Ser sostenible no es una opción; es una obligación

Ser sostenible no es una opción; es una obligación

Las nuevas legislaciones apuntan a que ser sostenible o renovable ha dejado de ser una opción y se ha convertido en una obligación. Y es que, por ejemplo, el Parlamento Europeo aprobó recientemente como objetivo que el 35% de la energía que se consuma la Unión Europea en 2030 se obtenga de fuentes renovables.

Por otro lado, en paralelo, el Consejo de Europa también ha marcado un objetivo al respecto, que aunque resulta menos ambicioso, va en esa misma línea: 27% de la energía debe ser renovable.

Sea un 27% o un 35%, para alcanzar esas cifras entre un tercio y una cuarta parte del calor, frío y ACS generados en Europa se debe producir a partir de la biomasa, geotermia y/o la energía solar.

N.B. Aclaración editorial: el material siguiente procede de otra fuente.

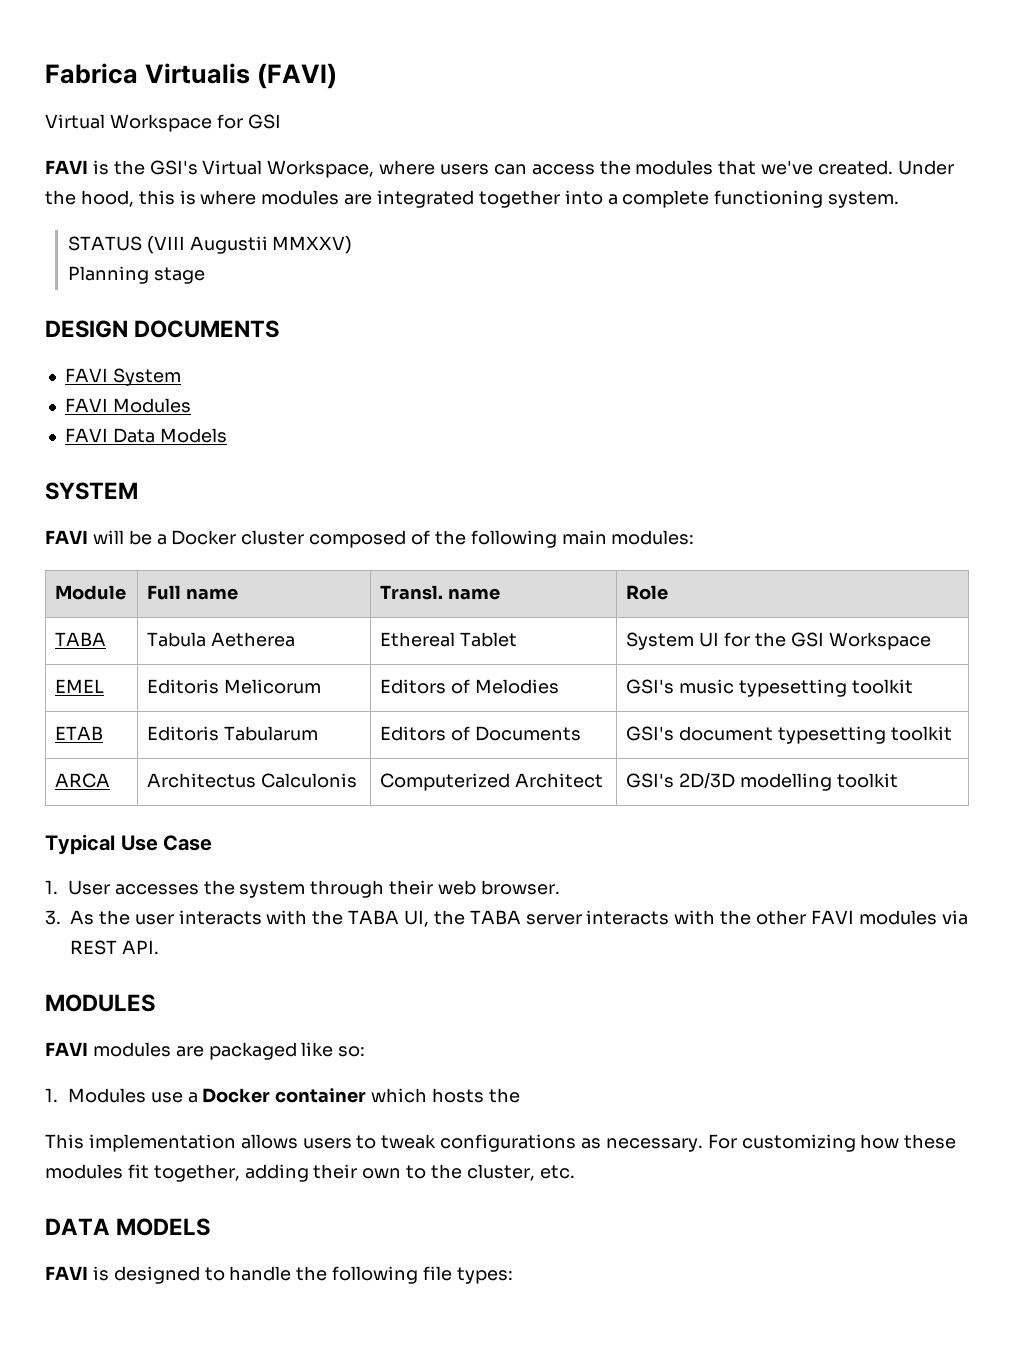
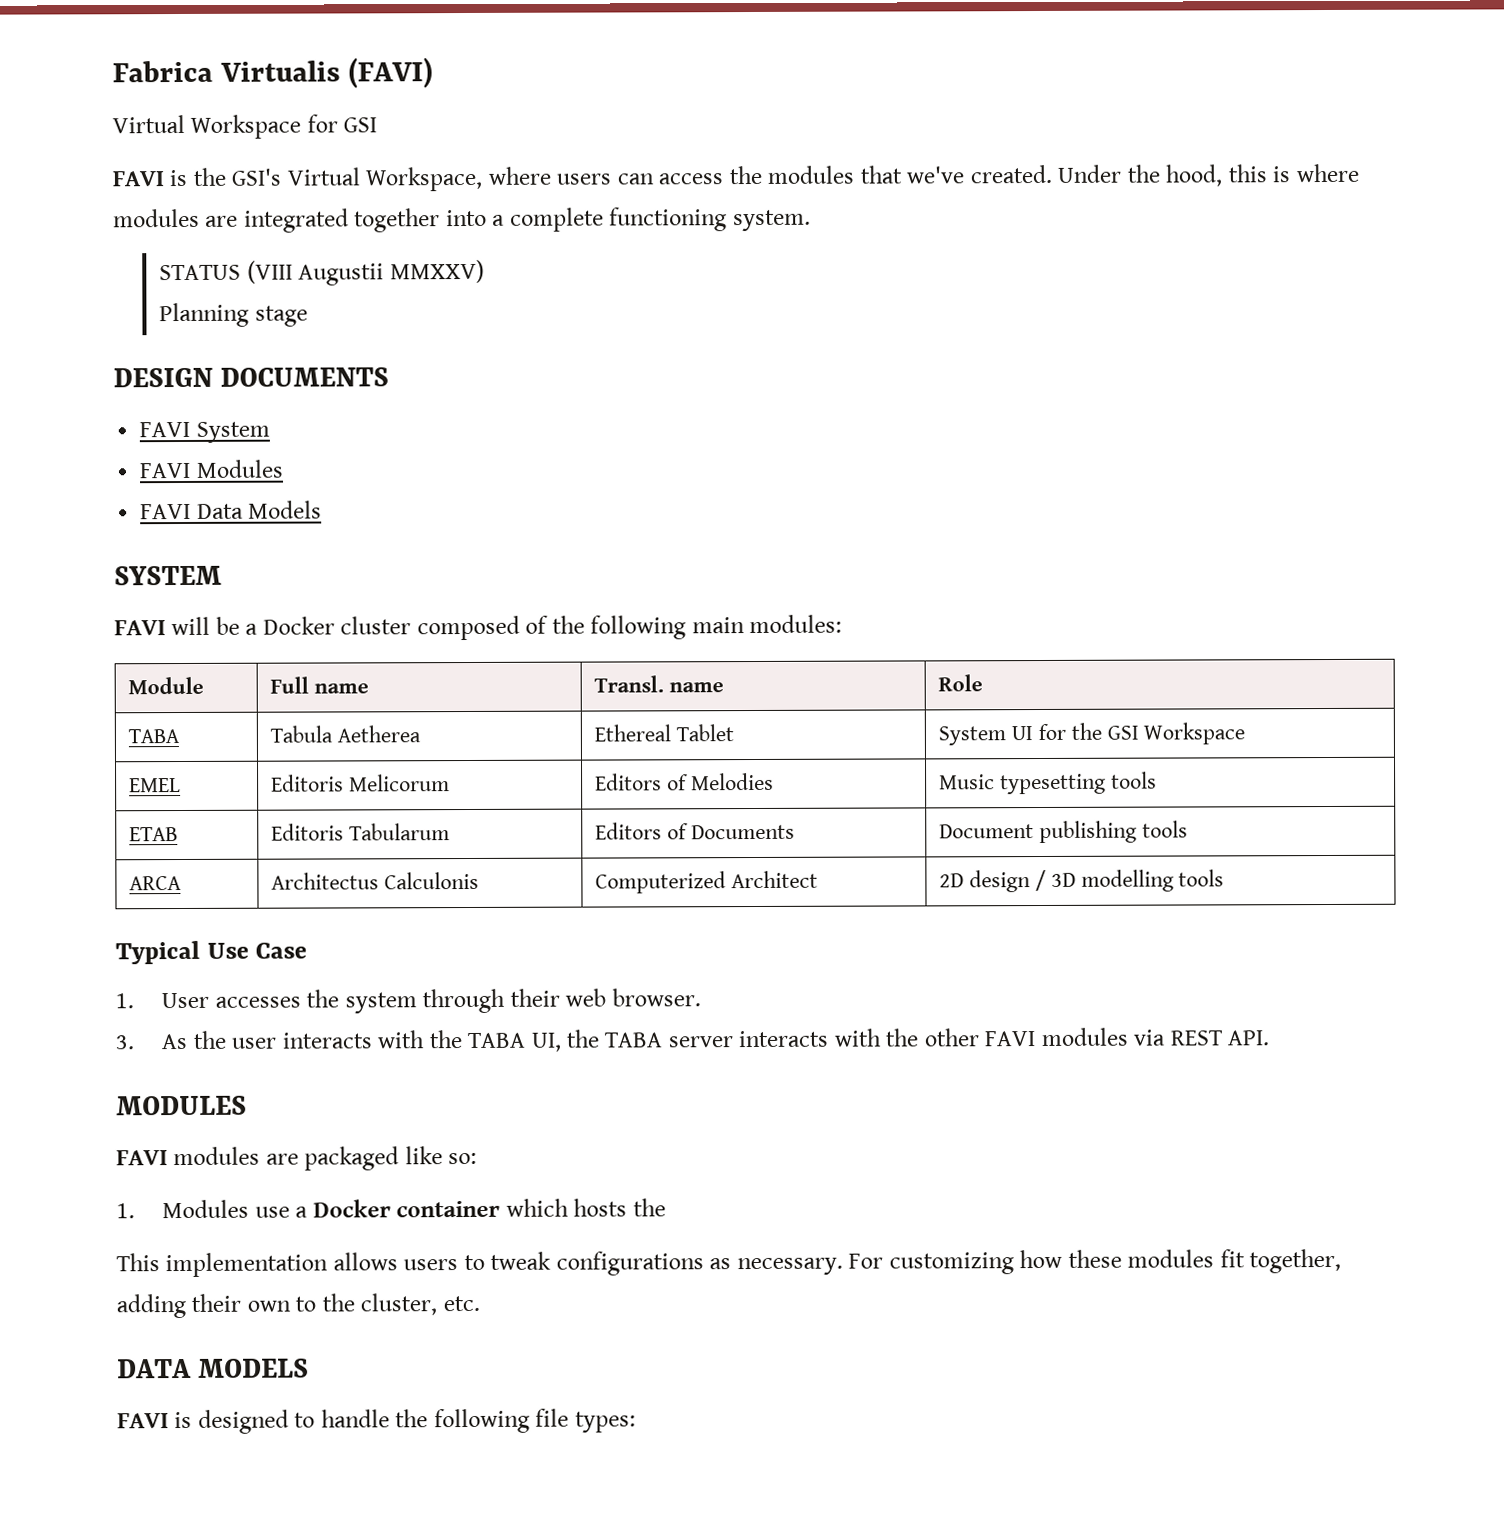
- EMEL | Editoris Melicorum | Editors of Melodies | GSI's music typesetting toolkit
+ EMEL | Editoris Melicorum | Editors of Melodies | Music typesetting tools
- ETAB | Editoris Tabularum | Editors of Documents | GSI's document typesetting toolkit
+ ETAB | Editoris Tabularum | Editors of Documents | Document publishing tools
- ARCA | Architectus Calculonis | Computerized Architect | GSI's 2D/3D modelling toolkit
+ ARCA | Architectus Calculonis | Computerized Architect | 2D design / 3D modelling tools

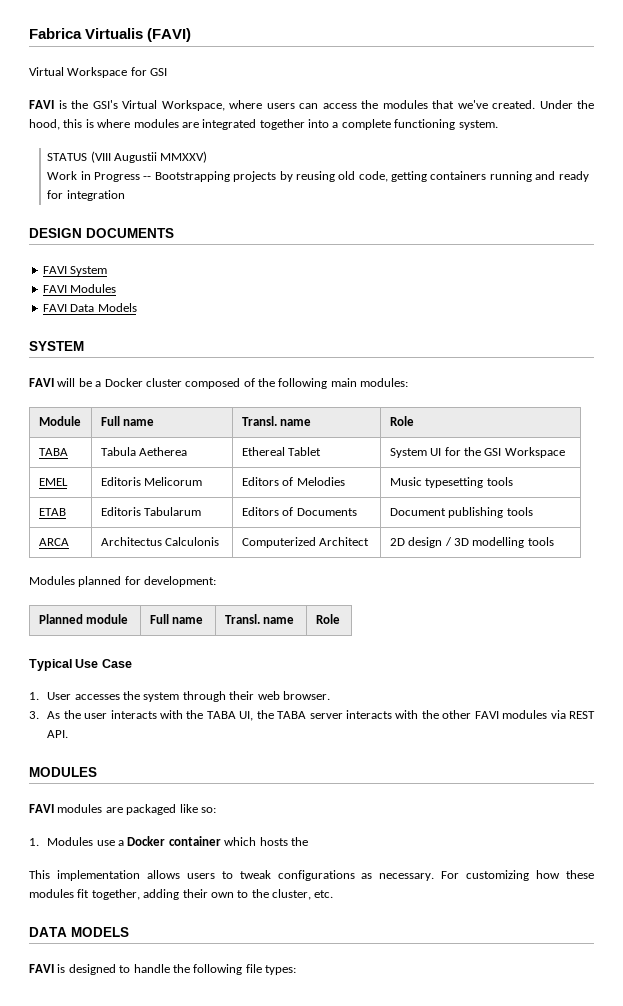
- Planning stage
+ Work in Progress -- Bootstrapping projects by reusing old code, getting containers running and ready for integration
+ Modules planned for development:
+ Planned module | Full name | Transl. name | Role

Y para lograrlo, se va a poner en marcha una compleja maquinaria legal que permita el marco y los instrumentos adecuados para garantizar su cumplimiento.

Mucho más que una ley; una nueva visión energética de Europa

La propuesta presentada en el Parlamento Europeo ha sido elaborada durante los últimos meses por una comisión parlamentaria que, entre otros aspectos, ha destacado que la importancia de esta directiva es que no es sólo un paquete legislativo para regular o marcar objetivos, sino que se movilizará una importante cantidad de recursos económicos y generará mucho empleo.

Esa nueva legislación atañe a aspectos vinculados a la bioenergía, sostenibilidad, transporte, electricidad, calefacción o refrigeración, y hace especial hincapié en la capacitación y uso de los consumidores.

Directiva_Energias_Renovables

Europa se gasta anualmente 350 billones de euros en importar energía de terceros países, de hecho es el primer importador del mundo. Conseguir que gran parte de esa energía se genere en Europa y se haga a través de energías limpias, es el gran objetivo para lo cual se van a desarrollar diversas políticas en todos los campos. Y es que la clave es que la Unión Europea sea también una  “unión de la energía”.